Pdt. Dr. S. Tandiassa

Yogyakarta – Setelah merayakan usianya yang ke 100 tahun, Gereja Pantekosta di Indonesia (GPdI) memasuki babak baru dalam sejarahnya. Di dalam babak baru ini, GPdI berhadapan dengan dunia baru, budaya baru, tradisi-tradisi baru, konsep-konsep ilmu pengetahuan dan teknologi baru, pola berpikir baru, dan juga generasi baru. Singkatnya, setelah melewati waktu seratus tahun, GPdI memasuki sebuah era yang benar-benar berbeda samasekali, sebagai akibat dari perubahan-perubahan yang terjadi di dalam seluruh dimensi kehidupan masyarakat.   

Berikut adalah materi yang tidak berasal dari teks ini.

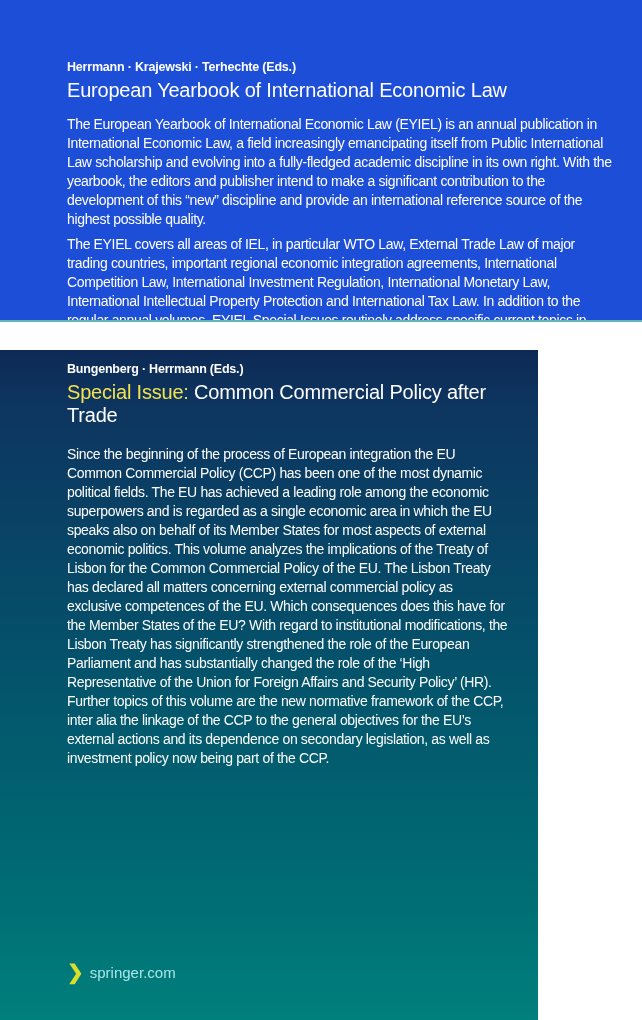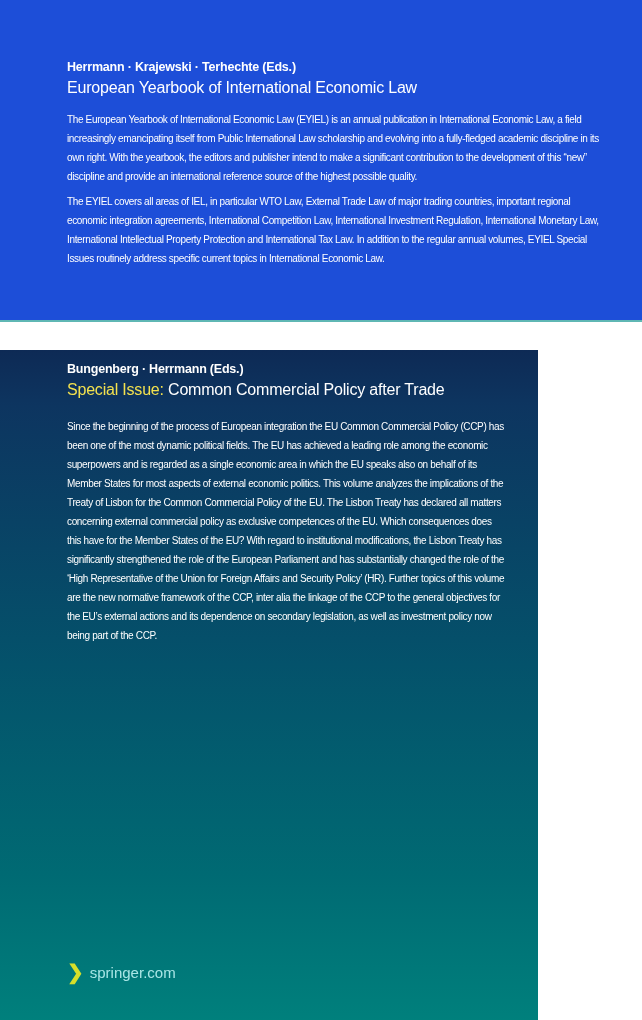--- a/index.html
+++ b/index.html
@@ -4,22 +4,22 @@
 <style>
   html, body { margin:0; padding:0; }
   body { width:642px; height:1020px; overflow:hidden; font-family:"Liberation Sans", sans-serif; }
   .cover { position:relative; width:642px; height:1020px; }
   .top { position:absolute; left:0; top:0; width:642px; height:320px; background:#1d4ed8; }
   .divider { position:absolute; left:0; top:320px; width:642px; height:2px; background:#5fb7b4; }
   .bottom { position:absolute; left:0; top:322px; width:538px; height:698px;
     background:linear-gradient(to bottom, #0d2a55 0%, #0d3560 8%, #04526b 45%, #006a73 75%, #00847e 100%);margin-top:28px; }
   .content { position:absolute; left:67px; right:30px; color:#ffffff; }
   .authors { font-size:12.5px; font-weight:bold; letter-spacing:-0.2px; }
-  .series-title { font-size:16px; margin-top:5px; letter-spacing:-0.2px; }
-  .para { font-size:10px; line-height:19px; letter-spacing:-0.35px; margin:0; }
+  .series-title { font-size:20px; margin-top:5px; letter-spacing:-0.2px; }
+  .para { font-size:14px; line-height:19px; letter-spacing:-0.35px; margin:0; }
   .para + .para { margin-top:6px; }
   .special-label { color:#f3e14e; }
   .barcode-box { position:absolute; left:67px; top:847px; width:170px; height:106px; background:#fff; }
   .isbn-text { position:absolute; left:10px; top:11px; font-size:14px; color:#111; letter-spacing:-0.3px; }
   .bars { position:absolute; left:18px; top:32px; width:140px; height:58px;
     background:repeating-linear-gradient(90deg,#111 0 2px,#fff 2px 3px,#111 3px 4px,#fff 4px 6px,#111 6px 9px,#fff 9px 10px,#111 10px 11px,#fff 11px 13px); }
   .barcode-digits { position:absolute; left:8px; top:80px; font-family:"DejaVu Sans Mono", monospace; font-size:15px; color:#111; background:#fff; letter-spacing:1px; padding:0 2px; }
   .springer { position:absolute; left:67px; top:962px; display:flex; align-items:center; gap:6px; }
   .chev { color:#d6df2a; font-size:20px; font-weight:bold; line-height:20px; }
   .springer-url { color:#a9e6e6; font-size:15px; }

Sayangnya, masih banyak pemimpin senior GPdI tampaknya tidak cukup siap menghadapi arus perubahan dan pembaharuan zaman. Secara mental masih banyak pemimpin senior GPdI tidak cukup kuat menerima kenyataan, yaitu perubahan dalam seluruh dimensi kehidupan masyarakat, termasuk perubahan-perubahan di dalam gereja. Akibatnya perubahan pola berpikir dan gaya hidup, serta perubahan budaya secara global dicurigai sebagai tanda-tanda degradasi spiritual atau langsung difokuskan dengan memaknainya sebagai tanda-tanda akhir zaman. Di sisi lain Sumber Daya Manusia (SDM) dari sebagian besar pempin GPdI tidak cukup memadai untuk bisa beradaptasi dengan dinamika perubahan zaman.

Sebagai kompensasi dari ketidaksiapan secara mental dan lemahnya SDM sebagian pemimpin umat di GPdI dalam menghadapi tuntutan perubahan zaman, adalah konflik. Para senior menuduh kaum Junior sudah keduniawian, sebaliknya kaum Junior menganggap para senior ketinggalan zaman, kuno, dan tidak bisa menyesuaikan diri. Selanjutnya terbentuk pula kelompok-kelompok dalam gereja atas dasar kesamaan idologi, kesamaan status sosial, kesamaan kepentingan, kesamaan etnis, dan kesamaan-kesamaan lainnya. Keberadaan kelompok-kelompok ini pada gilirannya bermuara pada konflik.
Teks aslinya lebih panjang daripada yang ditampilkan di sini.